Yes, but you may have to shop around a bit. Each landlord has the discretion to rent to a particular tenant based on a number of legal factors, including the landlord’s determination of a tenant’s ability to pay the mortgage each month.
The landlord’s ultimate decision may depend on the circumstances that led up to the bankruptcy and a number of other factors, such as recommendations from previous landlords or other personal references. Most landlords will evaluate whether the bankruptcy was caused primarily by an unexpected event, such as medical bills following a serious accident, or by financial irresponsibility.

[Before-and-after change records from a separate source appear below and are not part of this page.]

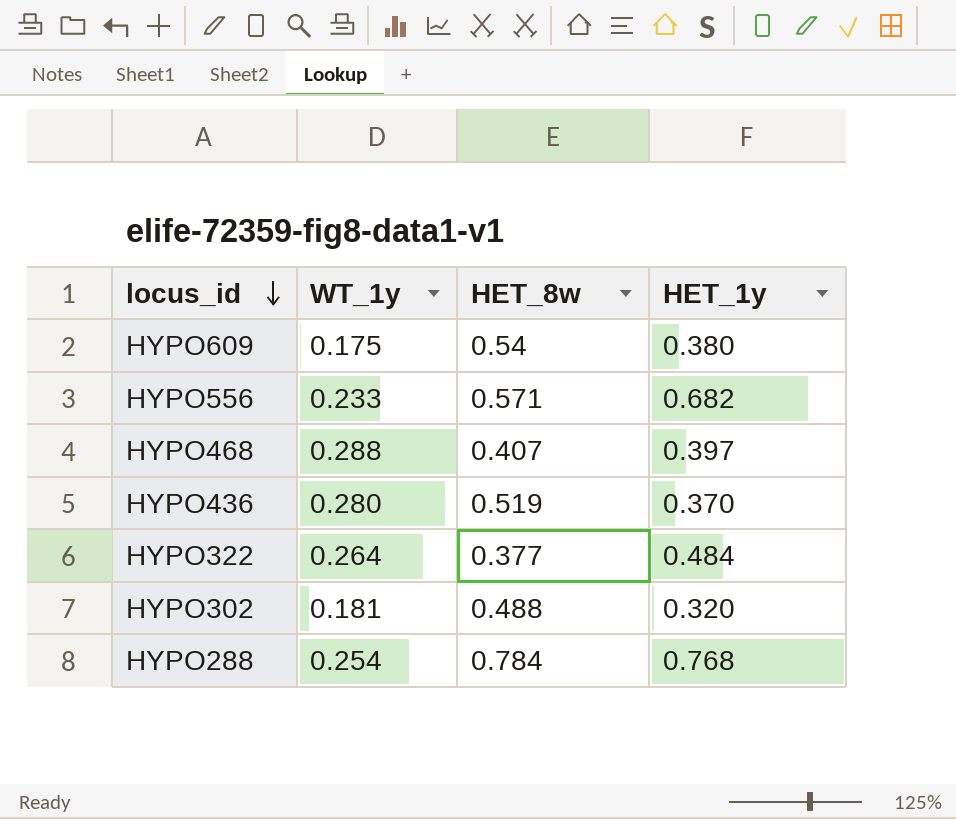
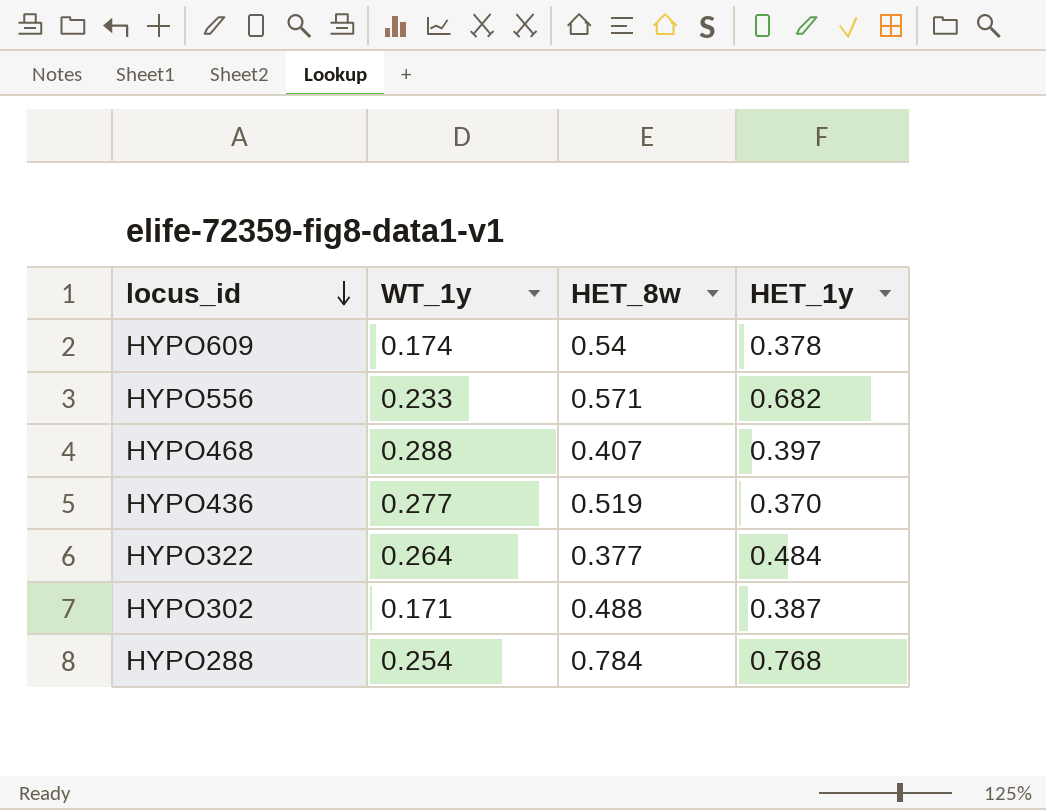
HYPO609 | WT_1y: 0.175 -> 0.174
HYPO609 | HET_1y: 0.380 -> 0.378
HYPO436 | WT_1y: 0.280 -> 0.277
HYPO302 | WT_1y: 0.181 -> 0.171
HYPO302 | HET_1y: 0.320 -> 0.387

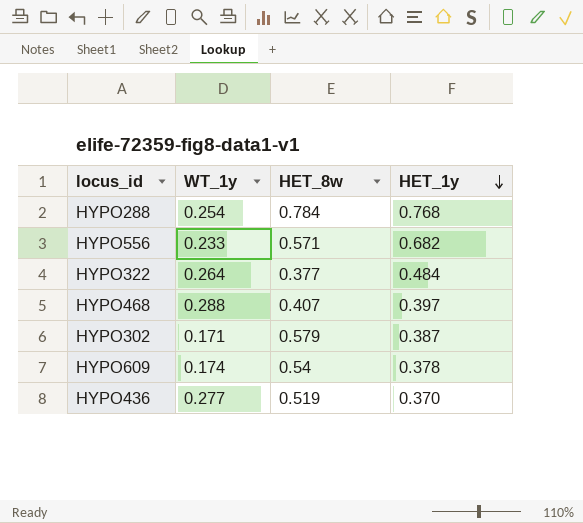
row order: locus_id descending -> HET_1y descending
HYPO302 | HET_8w: 0.488 -> 0.579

As a practical matter, the ability to rent an apartment in the future should not be a significant factor in making your decision about whether to file bankruptcy. The amount of your unpaid debts, by itself, may jeopardize your chances, even if you don't file bankruptcy. In that sense, not filing for bankruptcy may make you more of a financial risk due to the size of your outstanding debts. By the same token, using a government-approved means of dealing with your debts may actually be viewed as an indication of financial responsibility.
Honesty is often the best policy. If you know your prospective landlord will be running a credit check, be up-front and honest about what your credit contains, and the reason for your past financial difficulty. While you may need to provide more information to convince a prospective landlord, there are still many landlords who are willing to rent to tenants with a bankruptcy in their past.